Trump's team will undoubtedly ascribe this resistance to the media's coverage of the travel ban, which they say has been unfairly cast as a ban on all Muslims.
That idea, of course, originated with Trump himself back in December 2015, and his rhetoric in the intervening months makes his banning of travel from seven predominantly Muslim countries very difficult to completely divorce from that early proposal.
And the more that debate wears on, the worse it is for Trump. A Washington Post-ABC News poll in mid-January showed that, by a 2-to-1 margin, Americans opposed "banning most Muslims who are not US citizens from entering the US".
In other words, insofar as this is viewed as a Muslim ban, it's unpopular. Insofar as it's viewed as focusing on terror-prone countries, it's on firmer ground. Which is why its defenders are so adamant on this point.
But here's the key: While the Democratic opposition is focused on the religious implications of the executive order, that's not really what Republicans are worried about. Most GOP critics aren't citing the appearance of a religious test; they're talking about implementation and the lack of a heads-up.
"You have an extreme vetting proposal that didn't get the vetting it should have had," Senator Rob Portman of Ohio, said.

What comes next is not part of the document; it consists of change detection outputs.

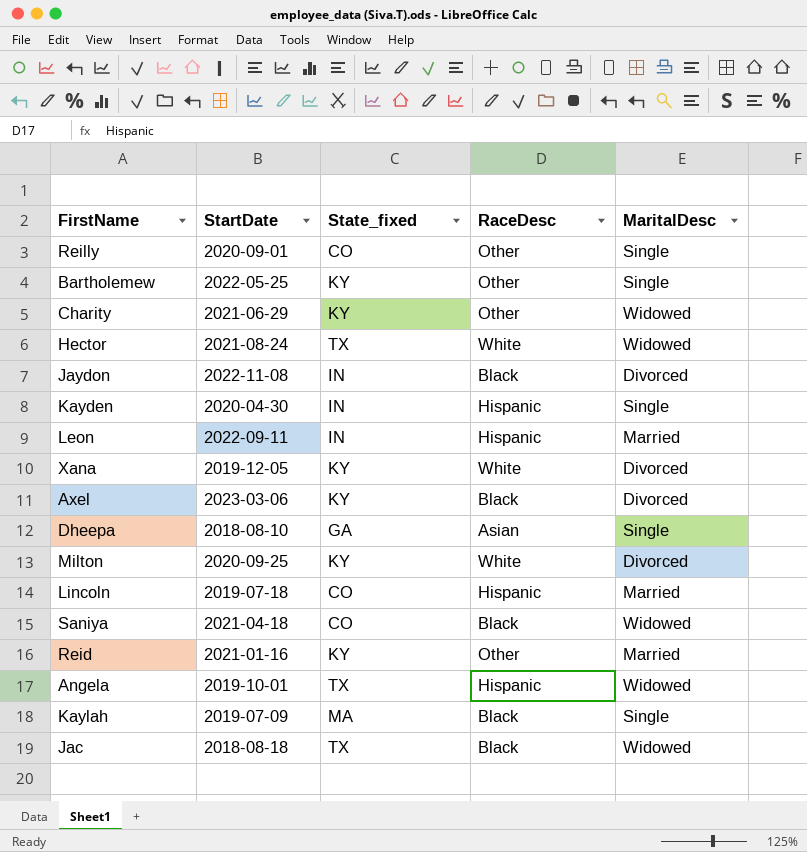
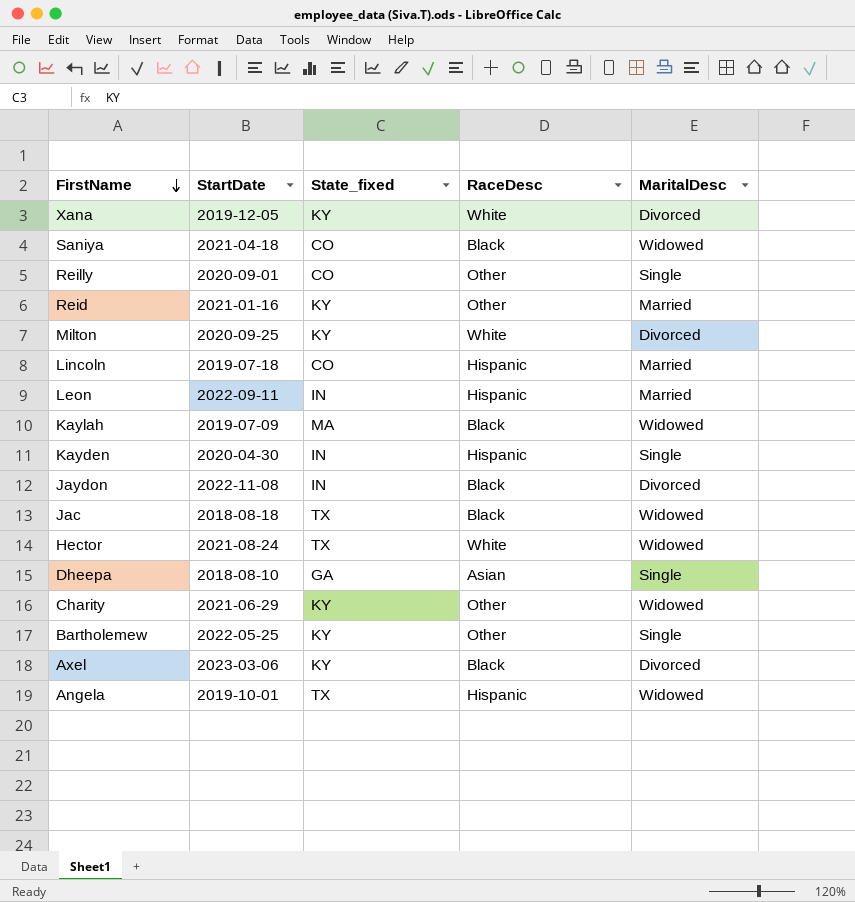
row order: none -> FirstName descending
Kaylah | MaritalDesc: Single -> Widowed

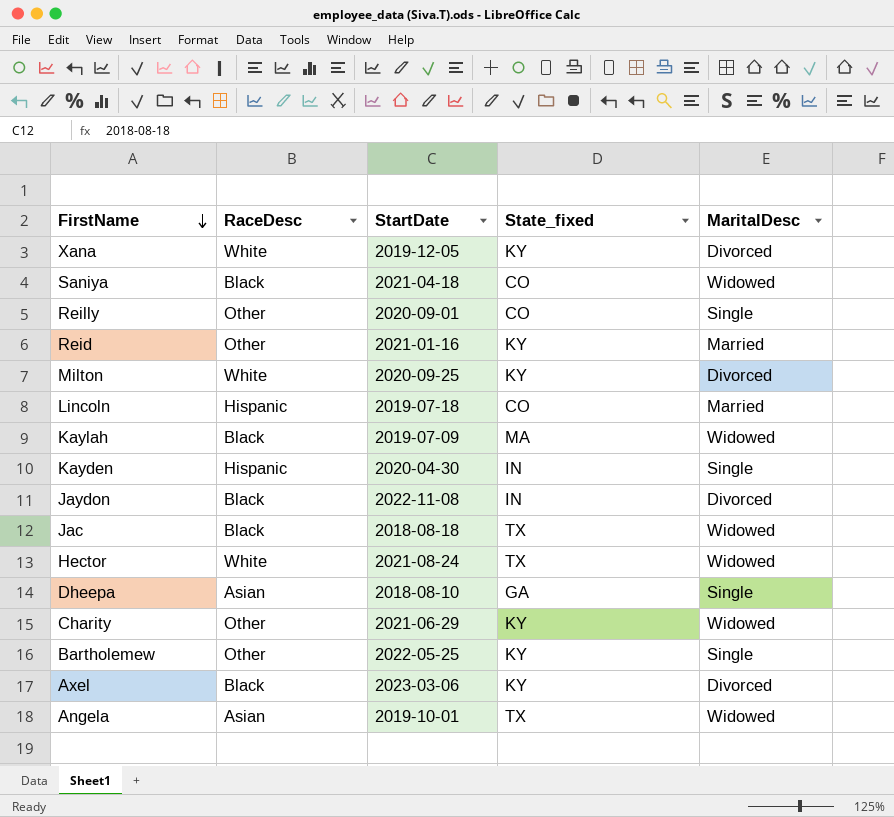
column RaceDesc | position: 4 -> 2
row Leon: 2022-09-11 | IN | Hispanic | Married -> none
Angela | RaceDesc: Hispanic -> Asian

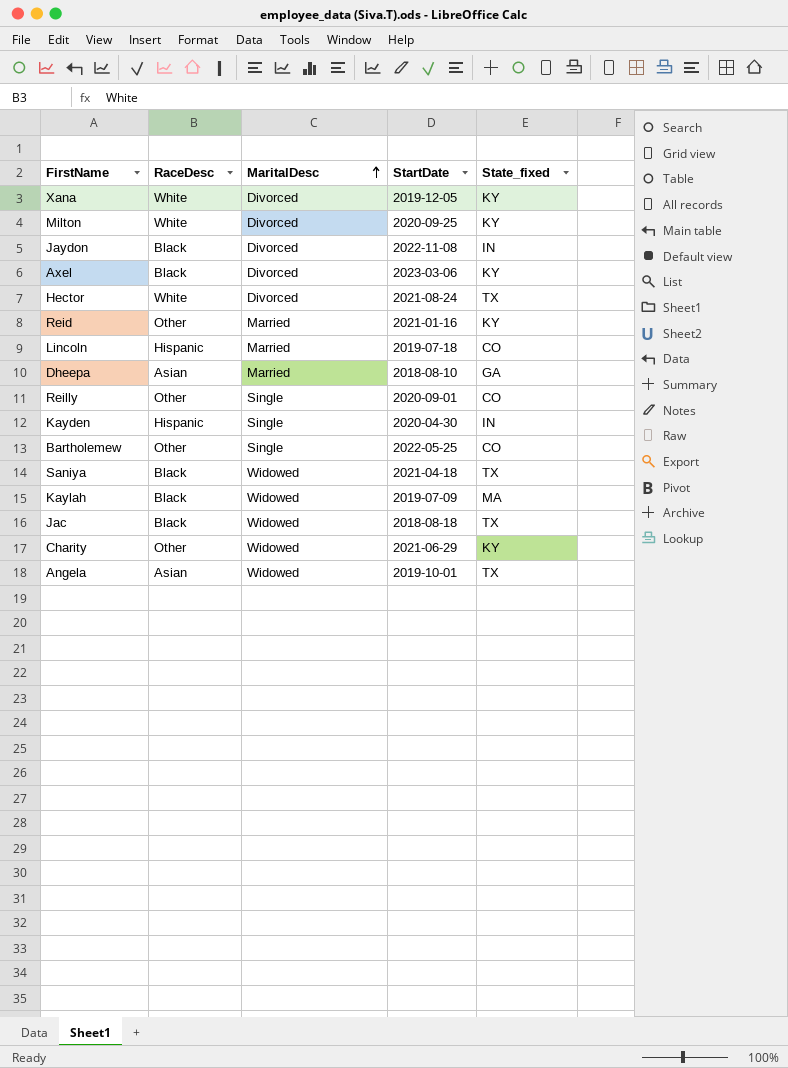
row order: FirstName descending -> MaritalDesc ascending
column MaritalDesc | position: 5 -> 3
Hector | MaritalDesc: Widowed -> Divorced
Dheepa | MaritalDesc: Single -> Married
Bartholemew | State_fixed: KY -> CO
Saniya | State_fixed: CO -> TX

Senator Jerry Moran - a perhaps unlikely opponent in ruby-red Kansas - added in a stern statement that "far-reaching national security policy should always be devised in consultation with Congress and relevant government agencies".
Trump's White House press secretary, Sean Spicer, said today that the Trump team couldn't keep agencies and Congress in the loop because of the national security implications - which is an interesting defence.

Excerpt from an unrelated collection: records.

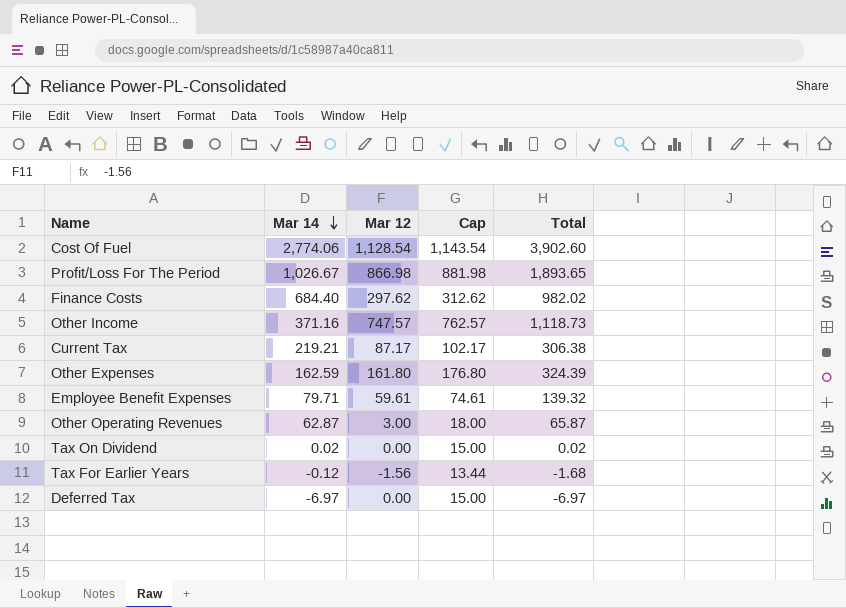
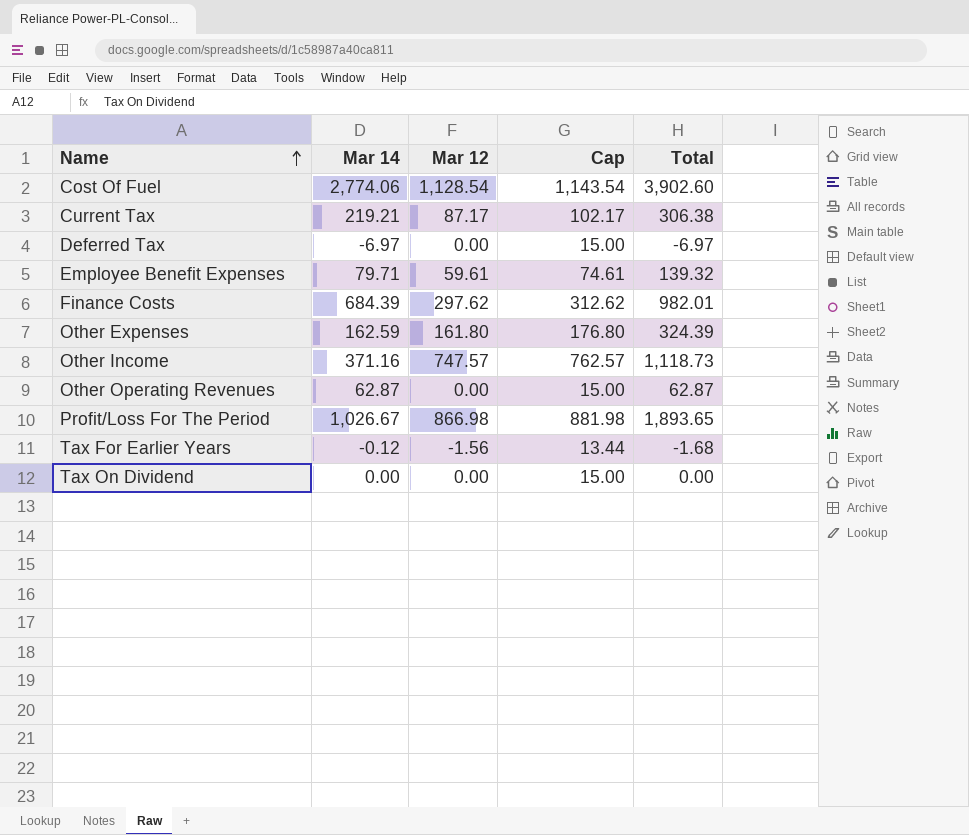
row order: Mar 14 descending -> Name ascending
Finance Costs | Mar 14: 684.40 -> 684.39
Finance Costs | Total: 982.02 -> 982.01
Other Operating Revenues | Mar 12: 3.00 -> 0.00
Other Operating Revenues | Cap: 18.00 -> 15.00
Other Operating Revenues | Total: 65.87 -> 62.87
Tax On Dividend | Mar 14: 0.02 -> 0.00
Tax On Dividend | Total: 0.02 -> 0.00

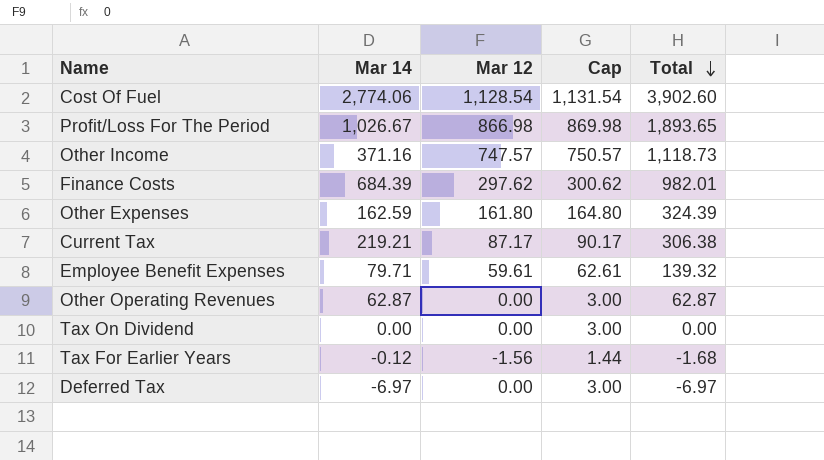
row order: Name ascending -> Total descending
column Cap | formula: [Mar 12] + 15 -> [Mar 12] + 3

And this is really where the Trump executive order went off the rails. This is where it alienated Republicans.
When green-card holders and those who helped the US fight terrorism abroad were denied entry, it became a PR problem. And right now only three Republicans senators are on the record as clearly supporting the travel ban. When Trump is losing people like Moran, he's in trouble.
Political analysts are always in search of some strategy behind what a politician is doing, and they continue to theorise that Trump's approach is a deliberately scorched-earth one; so do Trump critics who insist on seeing Machiavellian genius behind virtually every move he makes.
Perhaps, say some, it's an effort to make himself more popular by purposefully botching something and hoping the media overreacts. Or maybe it's just causing a tonne of controversy early on in order to lower the bar for the rest of his presidency.
Or maybe it's simply that the construction and implementation of the executive order was just poorly handled.